(Provided records)

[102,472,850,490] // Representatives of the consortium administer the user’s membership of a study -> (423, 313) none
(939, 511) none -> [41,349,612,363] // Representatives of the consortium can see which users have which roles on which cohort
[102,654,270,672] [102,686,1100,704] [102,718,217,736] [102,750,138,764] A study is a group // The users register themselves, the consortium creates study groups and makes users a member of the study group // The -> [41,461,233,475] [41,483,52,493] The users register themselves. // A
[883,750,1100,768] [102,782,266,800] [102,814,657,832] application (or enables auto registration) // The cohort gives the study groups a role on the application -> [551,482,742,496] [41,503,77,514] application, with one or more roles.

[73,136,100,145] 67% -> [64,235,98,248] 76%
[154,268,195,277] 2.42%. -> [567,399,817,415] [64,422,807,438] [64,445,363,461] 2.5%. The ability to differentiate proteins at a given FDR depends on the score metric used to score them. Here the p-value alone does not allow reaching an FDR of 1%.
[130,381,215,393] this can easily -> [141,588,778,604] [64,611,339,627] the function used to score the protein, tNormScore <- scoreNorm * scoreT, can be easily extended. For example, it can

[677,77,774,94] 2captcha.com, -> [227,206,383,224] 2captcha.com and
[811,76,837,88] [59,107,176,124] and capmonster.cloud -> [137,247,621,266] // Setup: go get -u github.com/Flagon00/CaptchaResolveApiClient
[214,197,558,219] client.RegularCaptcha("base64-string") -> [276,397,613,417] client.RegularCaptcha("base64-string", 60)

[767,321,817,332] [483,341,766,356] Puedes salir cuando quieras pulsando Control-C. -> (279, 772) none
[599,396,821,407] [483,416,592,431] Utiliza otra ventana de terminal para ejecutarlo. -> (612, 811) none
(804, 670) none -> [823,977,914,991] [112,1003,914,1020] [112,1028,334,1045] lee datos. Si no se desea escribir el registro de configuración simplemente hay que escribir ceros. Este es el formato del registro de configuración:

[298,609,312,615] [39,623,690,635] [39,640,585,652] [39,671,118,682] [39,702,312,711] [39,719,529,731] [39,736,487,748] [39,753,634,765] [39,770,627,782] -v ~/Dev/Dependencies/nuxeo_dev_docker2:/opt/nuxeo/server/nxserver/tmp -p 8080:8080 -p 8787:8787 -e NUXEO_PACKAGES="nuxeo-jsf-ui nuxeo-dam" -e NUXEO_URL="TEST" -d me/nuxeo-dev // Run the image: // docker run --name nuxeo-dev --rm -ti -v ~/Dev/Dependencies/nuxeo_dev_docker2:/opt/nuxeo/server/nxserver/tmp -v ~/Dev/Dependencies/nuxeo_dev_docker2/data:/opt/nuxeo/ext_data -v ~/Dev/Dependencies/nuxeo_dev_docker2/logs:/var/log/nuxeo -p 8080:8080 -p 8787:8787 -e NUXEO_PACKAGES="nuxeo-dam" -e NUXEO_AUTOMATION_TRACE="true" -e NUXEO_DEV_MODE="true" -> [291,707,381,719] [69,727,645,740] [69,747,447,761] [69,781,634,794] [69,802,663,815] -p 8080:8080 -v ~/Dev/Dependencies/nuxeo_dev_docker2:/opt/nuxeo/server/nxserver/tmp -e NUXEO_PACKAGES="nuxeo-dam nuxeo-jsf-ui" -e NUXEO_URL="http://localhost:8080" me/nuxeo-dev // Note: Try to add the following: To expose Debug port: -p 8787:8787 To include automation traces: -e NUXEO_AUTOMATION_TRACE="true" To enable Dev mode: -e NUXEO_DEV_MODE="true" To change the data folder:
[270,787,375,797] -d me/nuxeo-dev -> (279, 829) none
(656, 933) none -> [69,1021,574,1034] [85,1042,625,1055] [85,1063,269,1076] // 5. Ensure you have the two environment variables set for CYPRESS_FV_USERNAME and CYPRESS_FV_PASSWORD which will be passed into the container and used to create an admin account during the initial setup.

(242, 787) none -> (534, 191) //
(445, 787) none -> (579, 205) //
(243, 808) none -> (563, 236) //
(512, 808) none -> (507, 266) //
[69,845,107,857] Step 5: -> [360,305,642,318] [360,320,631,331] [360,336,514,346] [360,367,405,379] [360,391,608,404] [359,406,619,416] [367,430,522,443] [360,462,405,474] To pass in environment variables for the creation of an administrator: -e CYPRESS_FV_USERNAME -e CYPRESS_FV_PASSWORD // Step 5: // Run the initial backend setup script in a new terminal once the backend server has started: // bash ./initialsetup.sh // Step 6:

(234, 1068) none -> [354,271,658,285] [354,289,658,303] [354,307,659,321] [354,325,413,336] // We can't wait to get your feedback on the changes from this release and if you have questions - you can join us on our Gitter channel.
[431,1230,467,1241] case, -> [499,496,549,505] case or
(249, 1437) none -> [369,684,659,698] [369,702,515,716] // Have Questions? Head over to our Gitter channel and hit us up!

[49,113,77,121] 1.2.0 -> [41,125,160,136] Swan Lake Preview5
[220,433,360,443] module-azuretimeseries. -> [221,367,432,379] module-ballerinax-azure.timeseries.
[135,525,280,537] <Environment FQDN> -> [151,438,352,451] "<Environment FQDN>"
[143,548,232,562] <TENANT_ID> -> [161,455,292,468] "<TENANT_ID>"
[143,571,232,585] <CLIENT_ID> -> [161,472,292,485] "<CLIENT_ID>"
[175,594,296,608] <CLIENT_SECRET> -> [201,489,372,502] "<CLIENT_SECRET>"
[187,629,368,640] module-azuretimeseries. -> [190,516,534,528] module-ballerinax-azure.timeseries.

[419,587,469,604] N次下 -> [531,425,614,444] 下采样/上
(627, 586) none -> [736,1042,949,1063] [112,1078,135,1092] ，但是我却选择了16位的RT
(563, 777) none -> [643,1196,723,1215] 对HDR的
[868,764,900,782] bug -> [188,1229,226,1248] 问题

(End Provided records)

◆ Prompt
Which lines above run from the one containing "(939, 511) none" to the one containing "[811,76,837,88] [59,107,176,124] and"? Give them again exactly, both ends included.

◆ Answer section
(939, 511) none -> [41,349,612,363] // Representatives of the consortium can see which users have which roles on which cohort
[102,654,270,672] [102,686,1100,704] [102,718,217,736] [102,750,138,764] A study is a group // The users register themselves, the consortium creates study groups and makes users a member of the study group // The -> [41,461,233,475] [41,483,52,493] The users register themselves. // A
[883,750,1100,768] [102,782,266,800] [102,814,657,832] application (or enables auto registration) // The cohort gives the study groups a role on the application -> [551,482,742,496] [41,503,77,514] application, with one or more roles.

[73,136,100,145] 67% -> [64,235,98,248] 76%
[154,268,195,277] 2.42%. -> [567,399,817,415] [64,422,807,438] [64,445,363,461] 2.5%. The ability to differentiate proteins at a given FDR depends on the score metric used to score them. Here the p-value alone does not allow reaching an FDR of 1%.
[130,381,215,393] this can easily -> [141,588,778,604] [64,611,339,627] the function used to score the protein, tNormScore <- scoreNorm * scoreT, can be easily extended. For example, it can

[677,77,774,94] 2captcha.com, -> [227,206,383,224] 2captcha.com and
[811,76,837,88] [59,107,176,124] and capmonster.cloud -> [137,247,621,266] // Setup: go get -u github.com/Flagon00/CaptchaResolveApiClient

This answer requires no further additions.